En 1978, la UNAM y México eran muy distintos de como son ahora. Apenas habían pasado 10 años del Movimiento del 68 que marcó, desde entonces, no sólo a mi generación sino a toda la realidad nacional. Cincuenta años después, reconocemos las grandes transformaciones y logros que le debemos, particularmente en nuestras libertades públicas y en nuestra joven democracia, pero entonces, en el 78, la herida estaba demasiado abierta todavía. Una de las funciones de los alumnos de nuevo ingreso en la Facultad de Filosofía y Letras era cuidar de los sobrevivientes afectados del movimiento: El Guajolote, que se cayó de un camión en plena escapatoria de una persecución policiaca, o la gran Alcira, la notable traductora uruguaya que se había quedado escondida un par de días en un baño de Rectoría cuando ingresó el Ejército a Ciudad Universitaria y que construyó en la Facultad no sólo una cofradía sino un espacio tan pequeño y hermoso como su “Jardín de la defensa de la luz”. Seguro habrá conmigo algunos que lo recuerden con emoción.
En México, apenas un año antes, en 1977, se había logrado una reforma que fue llamada pomposamente “reforma democrática” y que, desde luego, era producto de los cambios políticos y sociales del Movimiento del 68. Esa reforma finalmente sacaba de la ilegalidad (y de la clandestinidad, hay que recordarlo) a los partidos y grupos de izquierda, lo cual era sólo ya por eso un gran logro. A las dos semanas de ingresar a la UNAM, los jóvenes de ese entonces, como los de ahora, ya habíamos entendido el valor de decir: “¡Viva la discrepancia!” y de defender ese principio; proteger a nuestra universidad pública, nuestra Alma Mater; nuestra “Madre nutricia”, aclaraba con elocuencia el desde entonces imprescindible doctor Miguel León-Portilla.
Mucho tiempo más tarde, en 2004, regresé a la UNAM, la tan generosa Universidad de la nación mexicana, como responsable de un proyecto excepcional, iniciativa del Dr. Juan Ramón De la Fuente, entonces rector de la Universidad, y del Dr. Gerardo Estrada, a la sazón coordinador de Difusión Cultural: crear y lanzar el canal cultural de televisión de la Universidad que, para mi fortuna y mi equipo de colaboradores, logramos sacar al aire el 24 de octubre de 2005. Un canal de televisión cultural crítico, plural, defensor de las causas primordiales del país, anfitrión de todas las voces, promotor de los nuevos creadores y de los nuevos lenguajes audiovisuales; es decir, ni más ni menos que reflejo de lo que en materia cultural hace la UNAM. Doce años de mi vida en Ciudad Universitaria me regaló entonces, de nuevo, mi Universidad.
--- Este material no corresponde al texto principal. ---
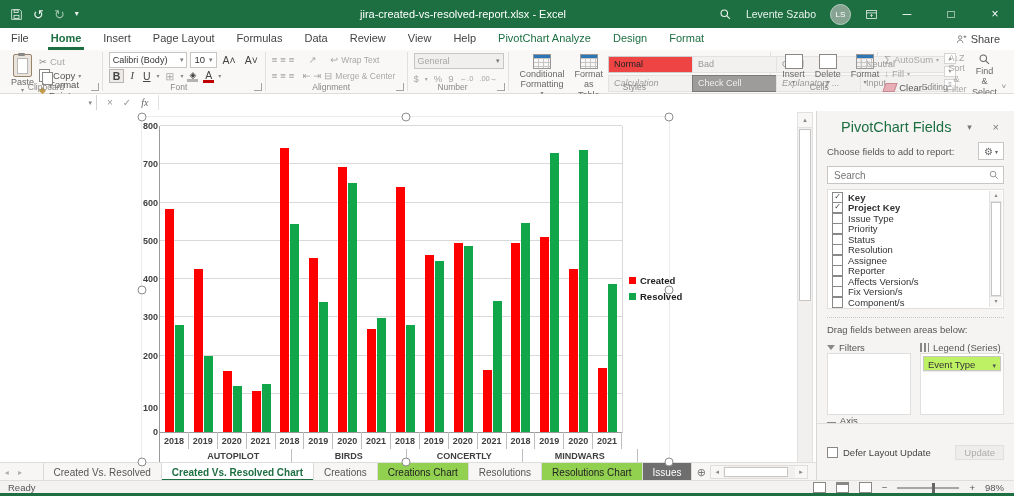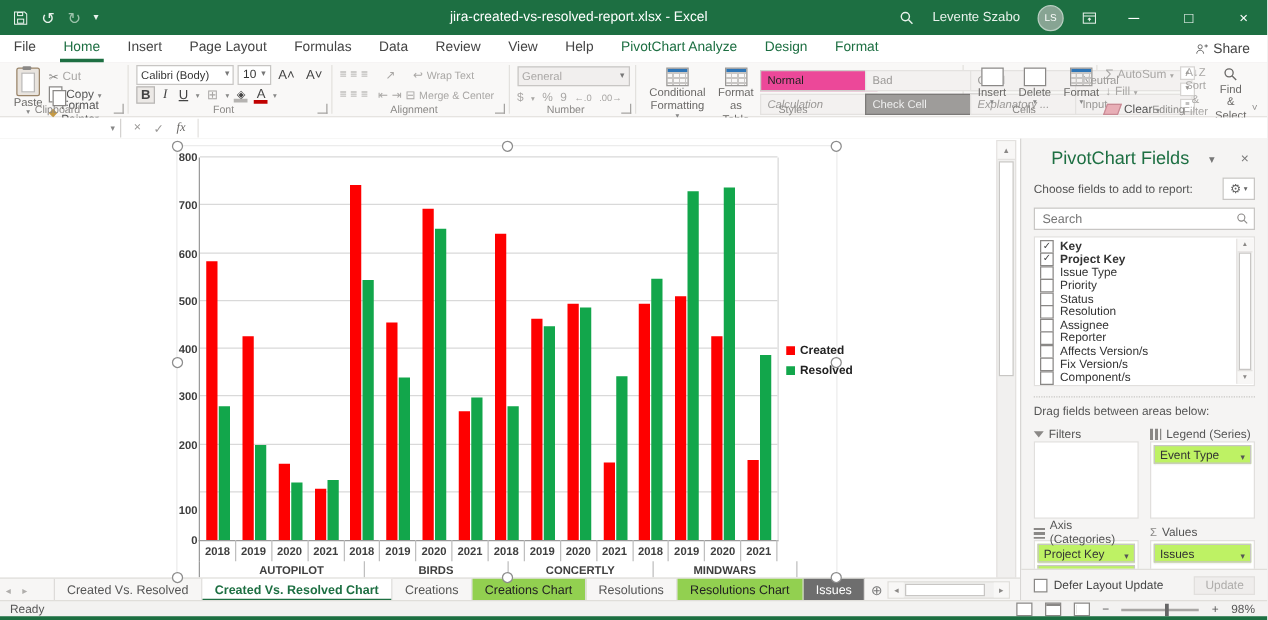"Home" .mtab.active { font-weight: 400 -> 700 }
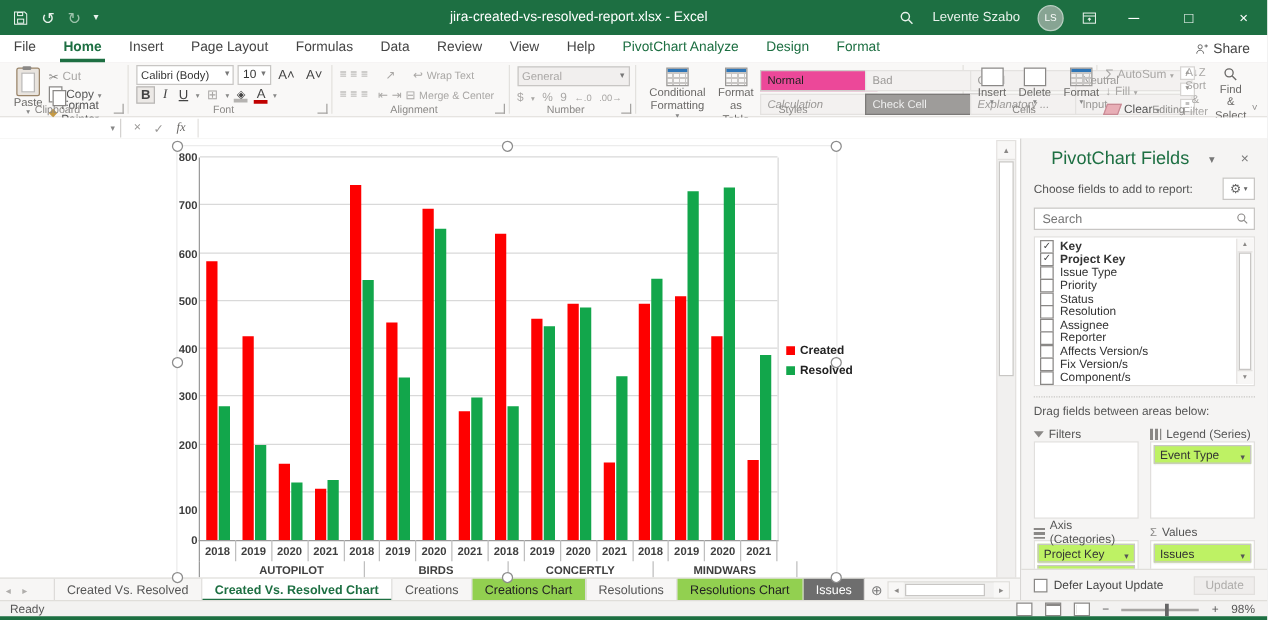"Normal" .st-normal { background: #ec4899 -> #ef4444 }
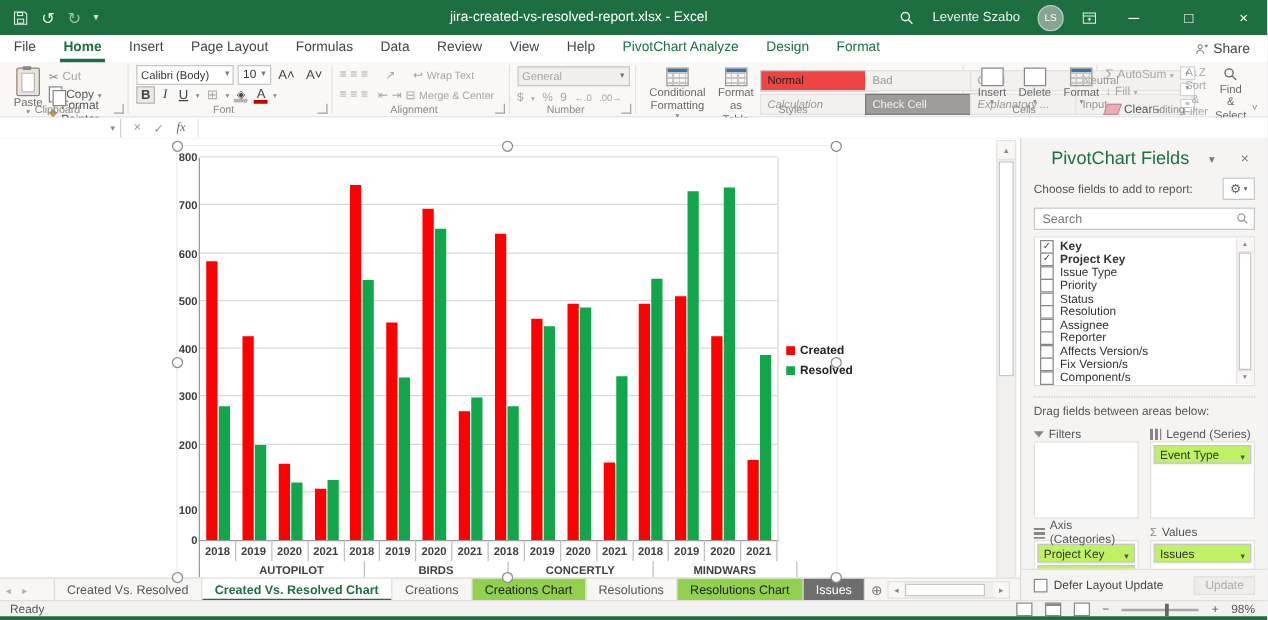"Defer Layout Update" .defer { padding: 0 10px -> 16px 10px }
En ese camino de creación y desarrollo de TV UNAM descubrí con asombro (y con pena por no haberlo conocido suficientemente antes) todo lo que hace la Fundación UNAM por nuestra Universidad: financiación de proyectos de infraestructura, respaldo de notables investigaciones, rescate de su patrimonio histórico, entre otras cosas, y, sobre todo, apoyo, mediante becas, a alumnos con escasos recursos que, de otro modo, no podrían estudiar, acosados por las carencias económicas y múltiples necesidades familiares. La cantidad de becarios para 2018 es, simplemente, asombrosa.
Nadie que haya estudiado en la UNAM puede sustraerse de sentir un compromiso permanente con esa gran institución que es, sin duda, el mejor y más generoso proyecto de inclusión social y de desarrollo académico y cultural que ha sido creado por la nación mexicana. Y nadie que conozca lo que hace Fundación UNAM puede dejar de sumarse a su fantástica y ya ahora imprescindible labor.
Olvidé decir que, como muchos mexicanos, no podría entender mi vida y la grandeza de mi país sin la UNAM.